I propose an open extension to the comment facility to provide for such things
as explicit fontnames and font size lists, this would allow senders to imply
suppresion of display of text of significant length.  Perhaps:

        <Comment-AdobeFont> ITC-MoreThan40Char </Comment-AdobeFont>
        <Comment-Bigger>14,18,36,72</Comment-Bigger>

        <Comment-foo> ... </Comment-foo>

and of course, the degenerate form of

        <Comment> ... </Comment>

9)  "Non-ASCII character sets"

The first sentance of the second paragraph is obtuse, I had considerable making
sense of it.

The conclusion I have formed is that, charsets comprising multi-byte streams are
subject to misinterpretation when parsed for Text/enriched constructs, and that
we propose to transmit "<<" for apparently literal "<" irregardless of the
actual semantics of the original "<".

The difficulty I see here (poorly expresed by the present text) is that a
non-MIME complient reader will be fed garbage as a result.

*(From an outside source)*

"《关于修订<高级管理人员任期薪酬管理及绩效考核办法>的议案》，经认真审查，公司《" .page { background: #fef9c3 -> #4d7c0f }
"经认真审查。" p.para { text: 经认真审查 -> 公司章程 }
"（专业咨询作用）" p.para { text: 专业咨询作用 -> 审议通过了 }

This would seem to argue that a content/multiple is doubly mandatory for these.

        "It is recognized that the ability to directly display ...
        the "<" octet makes this impossible."

I recomend the following:

        the "<" octet makes this impossible without preprocessing"

I also think that these facts warrants a reconsideration of the text of subhead
3 under "TheText/enriched MIME type" (page 1), as the two seem contradictory to
me.

10)   "Notes for Implementors"

(last Para)  "...thus increasing the likelihood that multifont..."

This suggests to me that multiple fonts (Courier, Times-Roman) will be mixed,
not Xxxx-Roman, Xxxx-Oblique ...).

I suggest:

        "...thus increasing the likelihood that enriched..."

+ + + + + +

In closing, Kudos are due to the authors for this version, I think It will be
implementable, where its predecessor was not.